Data provided:
--------

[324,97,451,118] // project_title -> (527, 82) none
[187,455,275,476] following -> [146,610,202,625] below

--------

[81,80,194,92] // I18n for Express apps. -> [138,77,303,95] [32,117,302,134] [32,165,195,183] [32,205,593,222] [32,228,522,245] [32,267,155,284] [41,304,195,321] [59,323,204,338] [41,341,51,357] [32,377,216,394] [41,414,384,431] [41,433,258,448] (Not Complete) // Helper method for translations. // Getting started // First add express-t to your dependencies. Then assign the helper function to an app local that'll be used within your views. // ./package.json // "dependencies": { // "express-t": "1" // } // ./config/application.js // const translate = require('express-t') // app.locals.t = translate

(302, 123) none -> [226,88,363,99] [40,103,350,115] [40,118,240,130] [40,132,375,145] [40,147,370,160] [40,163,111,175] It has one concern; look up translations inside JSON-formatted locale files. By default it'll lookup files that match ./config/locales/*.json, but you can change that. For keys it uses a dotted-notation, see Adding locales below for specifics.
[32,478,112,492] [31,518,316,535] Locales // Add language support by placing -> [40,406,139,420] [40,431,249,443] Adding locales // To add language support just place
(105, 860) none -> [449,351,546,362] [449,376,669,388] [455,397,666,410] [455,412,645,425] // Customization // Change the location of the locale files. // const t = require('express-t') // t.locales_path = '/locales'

--------

Problem statement: Which lines above run from the one containing "[32,478,112,492] [31,518,316,535] Locales" down to the one containing "(105, 860) none"? Repeat exactly those, both ends included, and nothing else.

Response to the task:
[32,478,112,492] [31,518,316,535] Locales // Add language support by placing -> [40,406,139,420] [40,431,249,443] Adding locales // To add language support just place
(105, 860) none -> [449,351,546,362] [449,376,669,388] [455,397,666,410] [455,412,645,425] // Customization // Change the location of the locale files. // const t = require('express-t') // t.locales_path = '/locales'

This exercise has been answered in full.